Discovery and characterization of mechanisms that promote the intracellular growth of the pathogen Francisella tularensis

Abstract

The survival of pathogenic intracellular bacteria relies on their ability to establish and maintain a permissive niche. For Francisella tularensis, the causative agent of tularemia, this involves both escaping the degradative endocytic pathway and the acquisition of essential nutrients from the host cell once in the cytosol. In this work I investigate mechanisms employed by F. tularensis at both stages of intracellular infection. We and others have previously established that escape from endosomes is mediated via the action of a set of effector proteins secreted by the F. tularensis subsp. novicida pathogenicity island-encoded secretion system.
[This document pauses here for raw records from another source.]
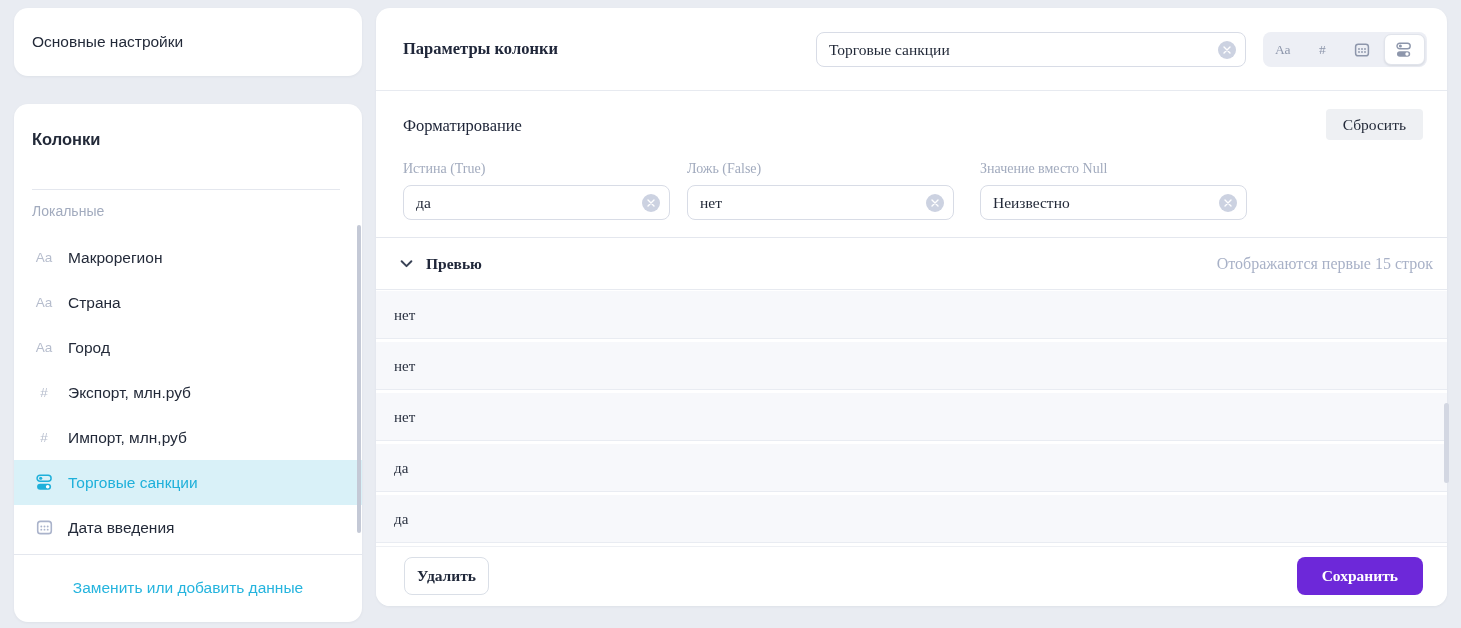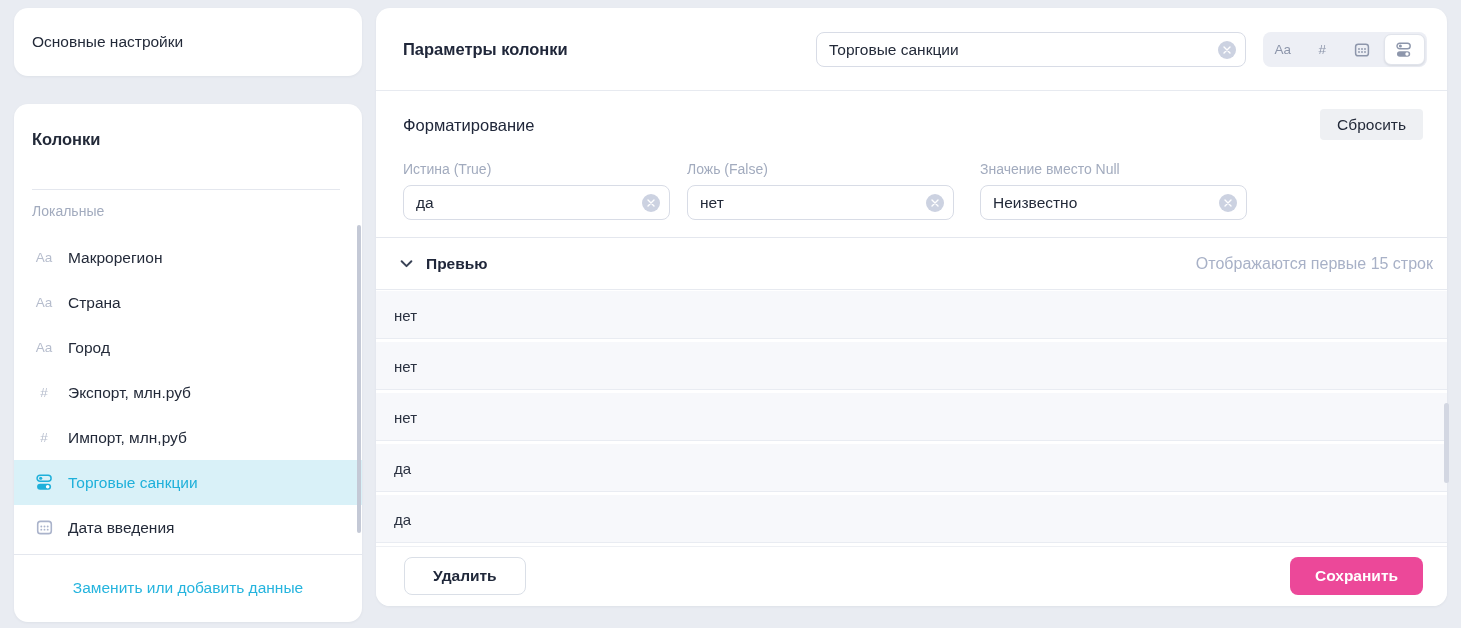"Параметры колонки" #card-main { font-family: none -> Liberation Serif, serif }
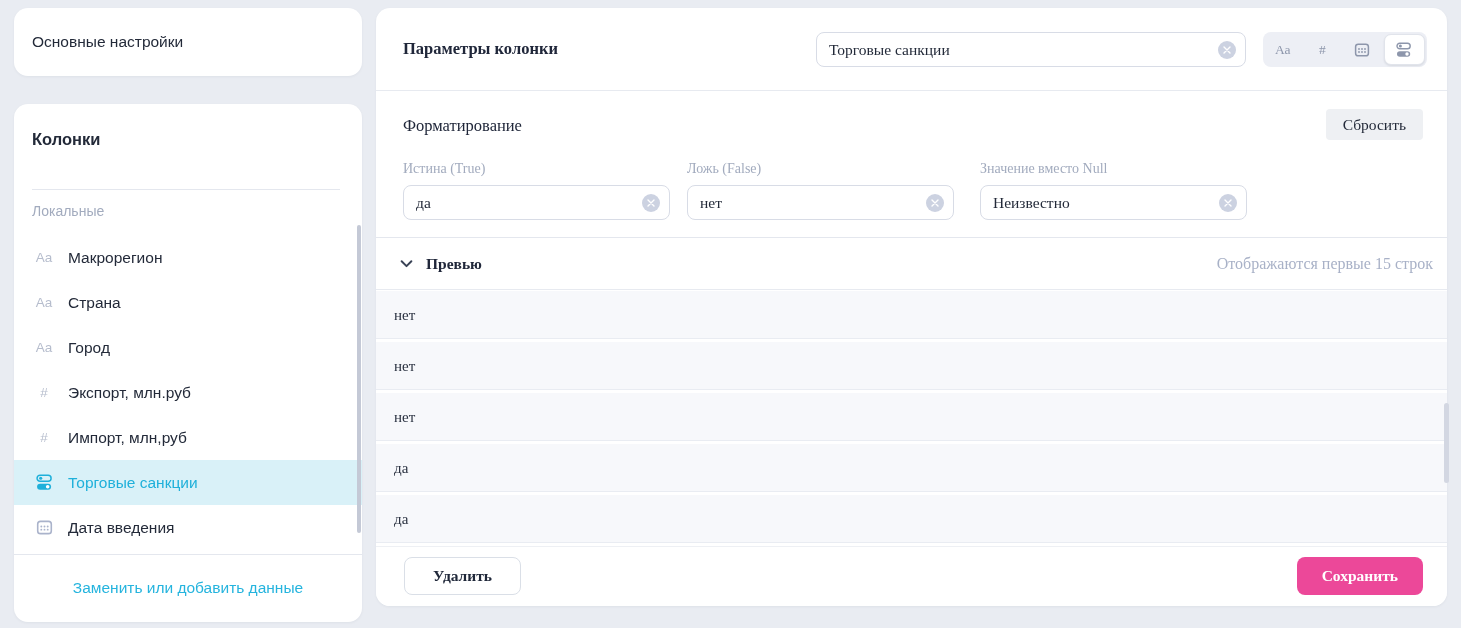"Удалить" .delete-btn { padding: 0 28px -> 0 12px }
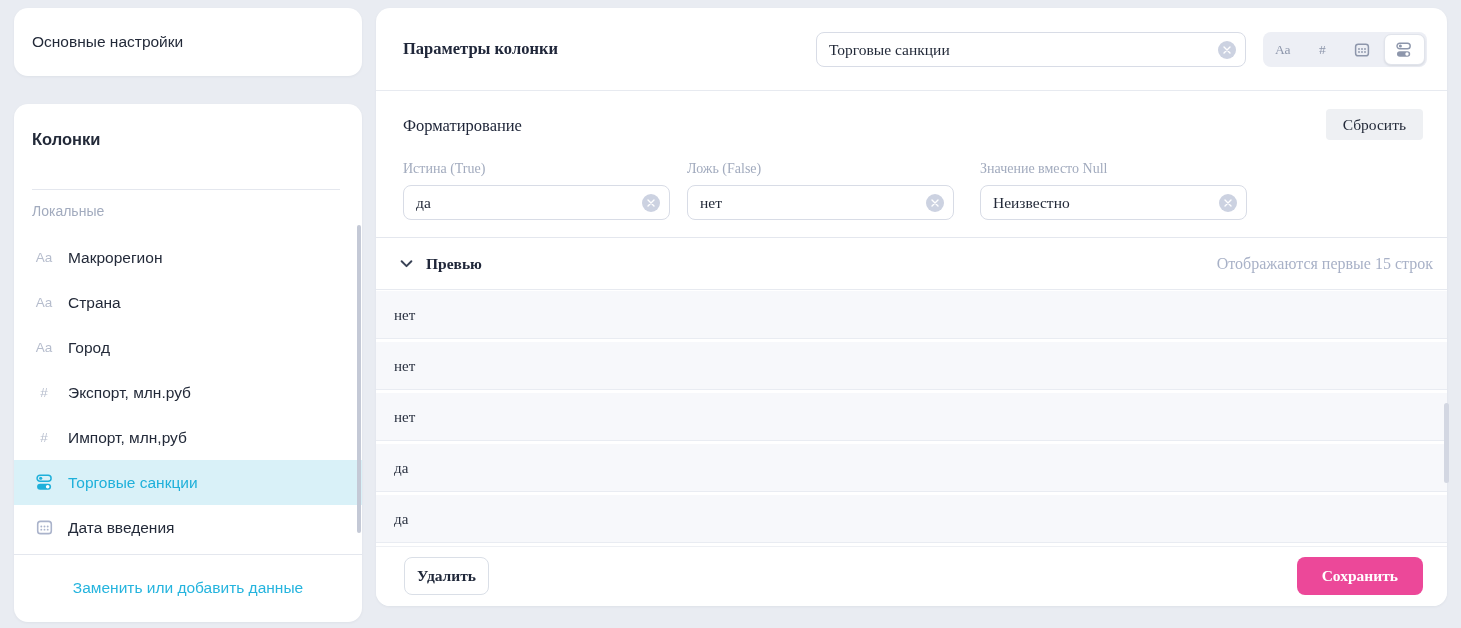"Сохранить" .save-btn { background: #ec4899 -> #6d28d9 }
I discovered that a substrate of this secretion system, OpiA, represents a previously undescribed, widespread family of bacterial phosphatidylinositide (PI) 3-kinase enzymes. Through biochemical and cell biology-based assays we were able to demonstrate OpiA is recruited to endocytic membranes and acts on the Francisella-containing phagosome to promote bacterial escape into the cytoplasm. Furthermore, I found that the phenotypic consequences of OpiA inactivation are mitigated by arresting endosomal maturation. Once in the cytoplasm, the ability of F. tularensis to grow is dependent upon nutrients derived from the host. Critical amongst these is glutathione (GSH), a tripeptide whose catabolism provides a source of cysteine that F. tularensis requires for growth. We performed a highly saturated transposon library screen which uncovered that F. tularensis encodes two distinct, yet essential pathways for the utilization of extracellular GSH. Additionally, my data demonstrates a unique role for each of these pathways during the course of infection. Finally, I provide evidence that one of these pathways, the ChaC-pathway, is involved in additional aspect of F. tularensis metabolism and stress defense. In total, this work highlights novel mechanisms utilized by F. tularensis to both manipulate and exploit host cell pathways to promote bacterial growth.